Mais elle m’interrompit doucement :

— Tais-toi… Ne dis pas ça… Il y avait si longtemps que je le voulais… C’est vrai, tu n’avais pas l’air de comprendre… Sois gentil, ne me gronde pas… Je suis bien heureuse !

Elle soupira :

— N’être jamais seuls ensemble ! C’est vrai aussi, cela m’ennuie, tiens !… Je ne puis rien te dire, moi… Et j’ai tant de choses à te dire, tant, tant, tant !… Donne-moi ta main.

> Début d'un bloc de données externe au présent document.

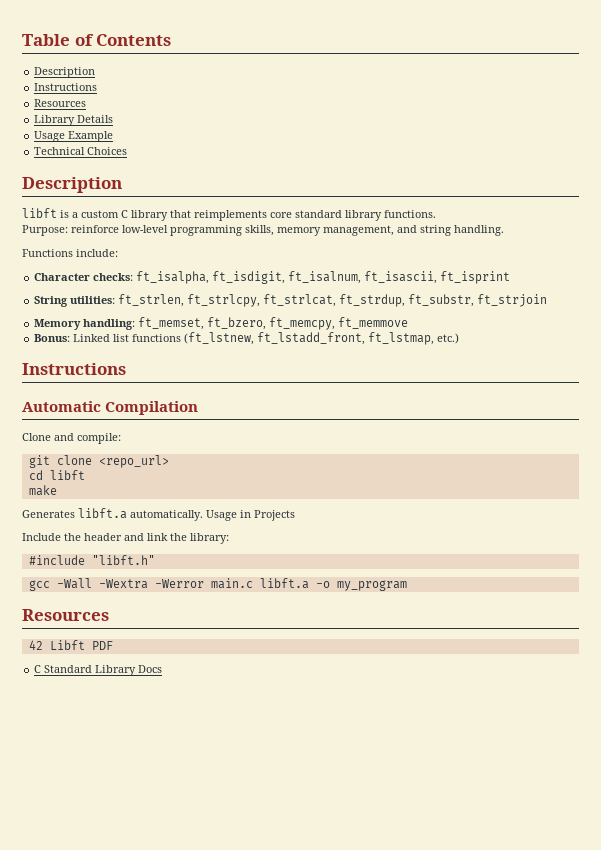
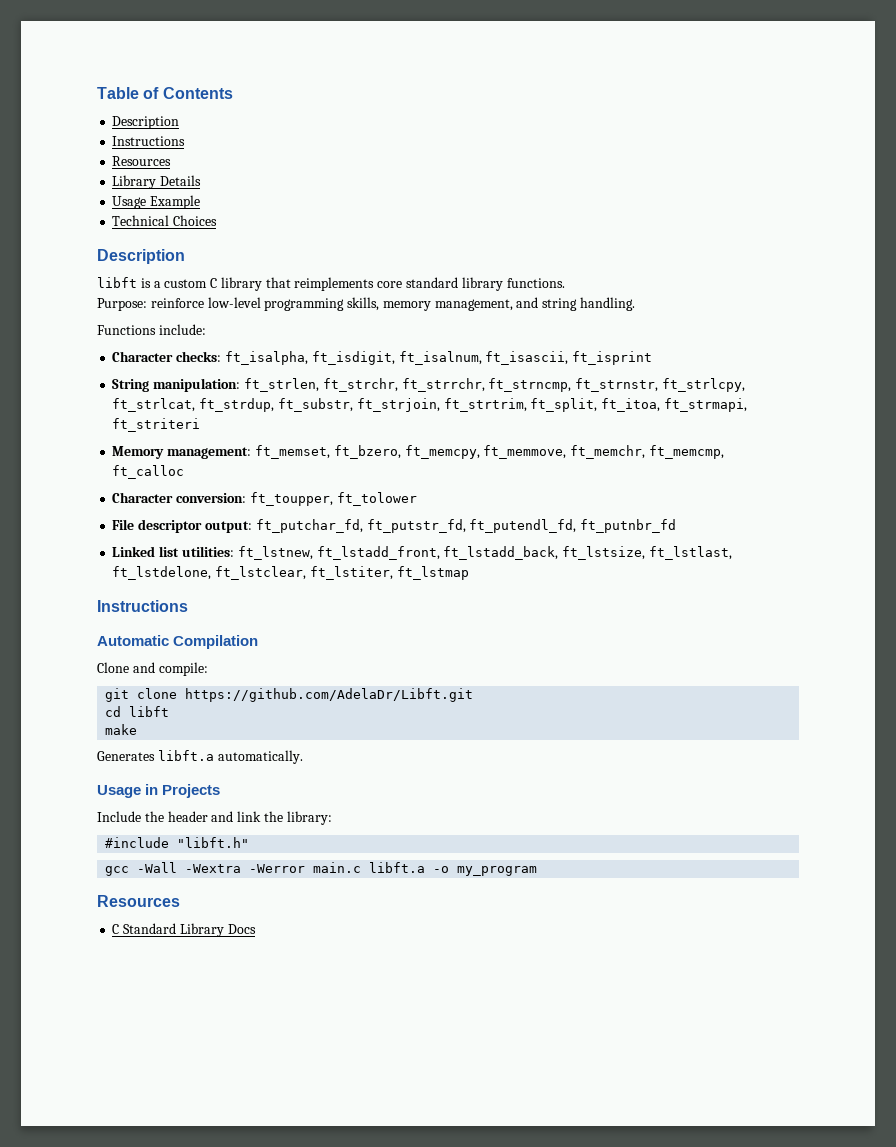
- String utilities: ft_strlen, ft_strlcpy, ft_strlcat, ft_strdup, ft_substr, ft_strjoin
+ String manipulation: ft_strlen, ft_strchr, ft_strrchr, ft_strncmp, ft_strnstr, ft_strlcpy, ft_strlcat, ft_strdup, ft_substr, ft_strjoin, ft_strtrim, ft_split, ft_itoa, ft_strmapi, ft_striteri
- Memory handling: ft_memset, ft_bzero, ft_memcpy, ft_memmove
- Bonus: Linked list functions (ft_lstnew, ft_lstadd_front, ft_lstmap, etc.)
+ Memory management: ft_memset, ft_bzero, ft_memcpy, ft_memmove, ft_memchr, ft_memcmp, ft_calloc
+ Character conversion: ft_toupper, ft_tolower
+ File descriptor output: ft_putchar_fd, ft_putstr_fd, ft_putendl_fd, ft_putnbr_fd
+ Linked list utilities: ft_lstnew, ft_lstadd_front, ft_lstadd_back, ft_lstsize, ft_lstlast, ft_lstdelone, ft_lstclear, ft_lstiter, ft_lstmap
- git clone <repo_url>
+ git clone https://github.com/AdelaDr/Libft.git
- Generates libft.a automatically. Usage in Projects
+ Generates libft.a automatically.
+ Usage in Projects
- 42 Libft PDF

Elle parlait bas, la tête reposée sur mon épaule, son corps reposé contre le mien qui se glaçait. Et je le sentais frémir ce corps jeune, onduleux et souple, je le sentais haleter, battre, se tordre contre moi ; ma peau s’horripilait ; j’avais sur tout mon épiderme, de la tête aux pieds, comme un agacement nerveux, comme une impression d’intolérable chatouillement ; il me semblait que je subissais le contact d’un animal immonde. J’avais, oui, véritablement, j’avais l’horreur physique de cette chair de femme qui palpitait contre moi. Je ne pensais plus qu’à une chose : la forcer à partir. Je me reculai vivement.

— D’abord, fis-je avec dureté, expliquez-moi comment vous avez fait pour quitter la maison, Marguerite.

— Oh ! vous… Il me dit vous… Dis-moi tu, tout de suite.